Bulk builds and binary packages use the list of all packages and match
against that. So if you have gnupg2-2.0.29.tgz and gnupg2-2.1.6nb2.tgz,
both matching the pattern, the one with the higher version is picked.
If you do a source build and don't have a matching package installed,
gnupg2 would be used as specified. That's inconsistent.

> >> > As we don't have tool support for
> >> > gnupg (and I don't see a good reason for wanting to have that), just use
> >> > ${PREFIX} and not find-prefix.mk.
> >> 
> >> At the moment, find-prefix.mk has less meaning.
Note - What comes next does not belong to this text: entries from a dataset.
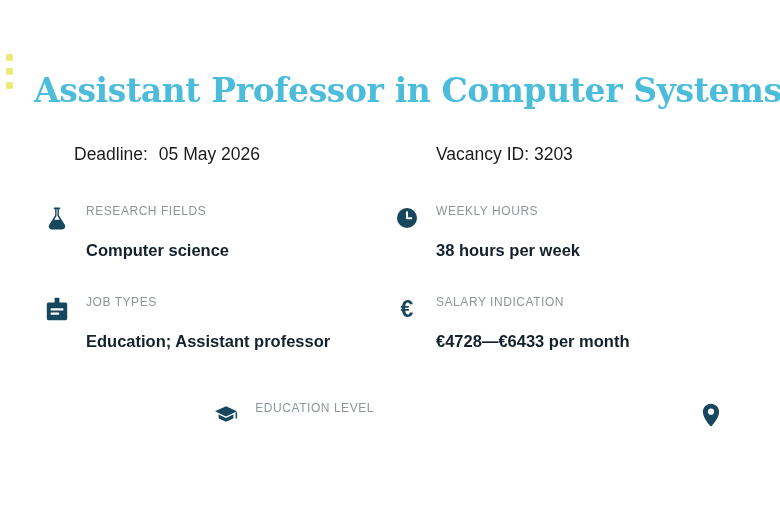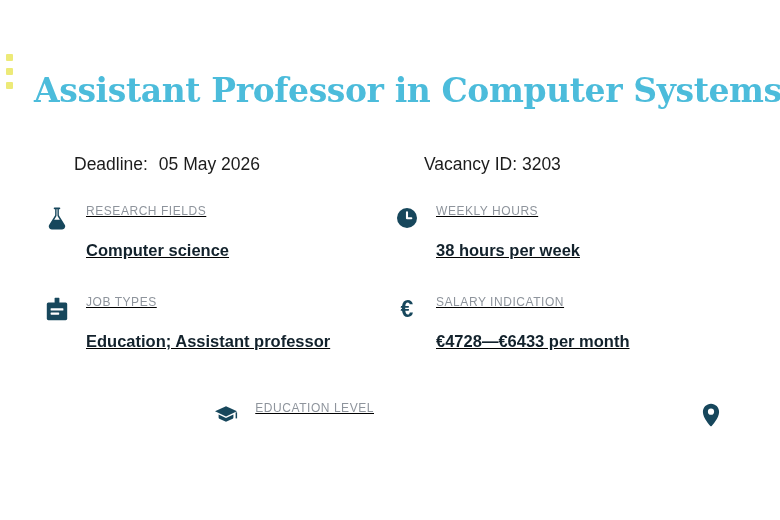--- a/index.html
+++ b/index.html
@@ -59,7 +59,6 @@
     top: 140px;
     width: 776px;
     height: 30px;
-    margin-top: 10px;
   }
   .meta-item {
     position: absolute;

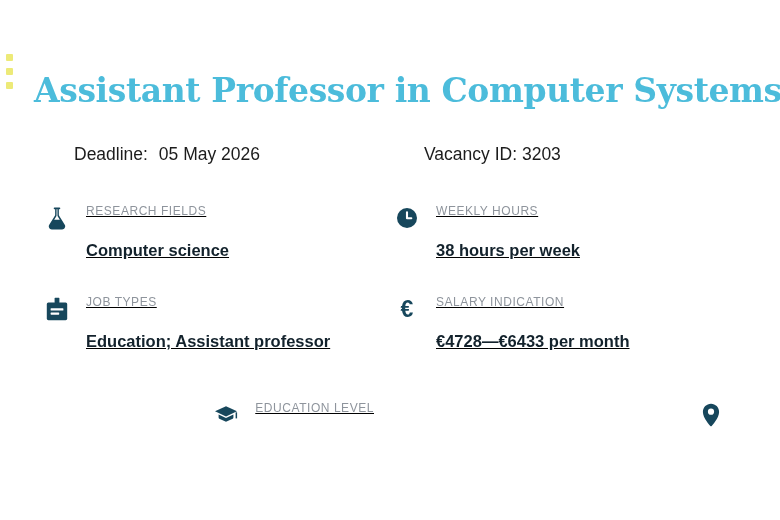--- a/index.html
+++ b/index.html
@@ -68,7 +68,7 @@
     white-space: nowrap;
   }
   .meta-deadline { left: 74px; }
-  .meta-vacancy  { left: 424px; }
+  .meta-vacancy  { left: 436px; }
   .meta-item .meta-label { }
   .meta-item .meta-value { }
   .meta-deadline .meta-value { margin-left: 6px; }

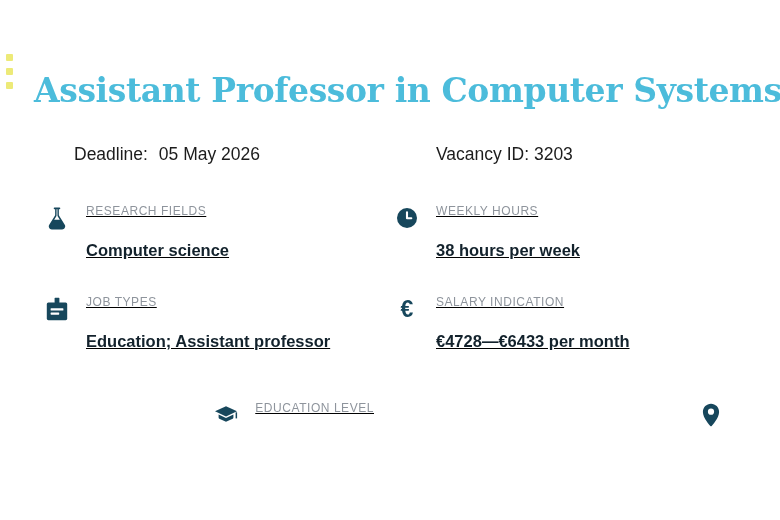--- a/index.html
+++ b/index.html
@@ -107,7 +107,6 @@
   .detail-text {
     margin-left: 16px;
     min-width: 0;
-    text-decoration: underline;
   }
   .detail-label {
     font-size: 12px;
> >> However using ${PREFIX} directly may became harmful in future.
> > 
> > For packages without builtin.mk support or custom sub-prefix, it is just
> > a left-over of package wedges. As such, it just adds noise and build
> > time.
> 
> I cannot judge whether it is just noise or not.
> If it is really noise, please note it in the pkgsrc guide.

The pkgsrc guide doesn't take about find-prefix.mk.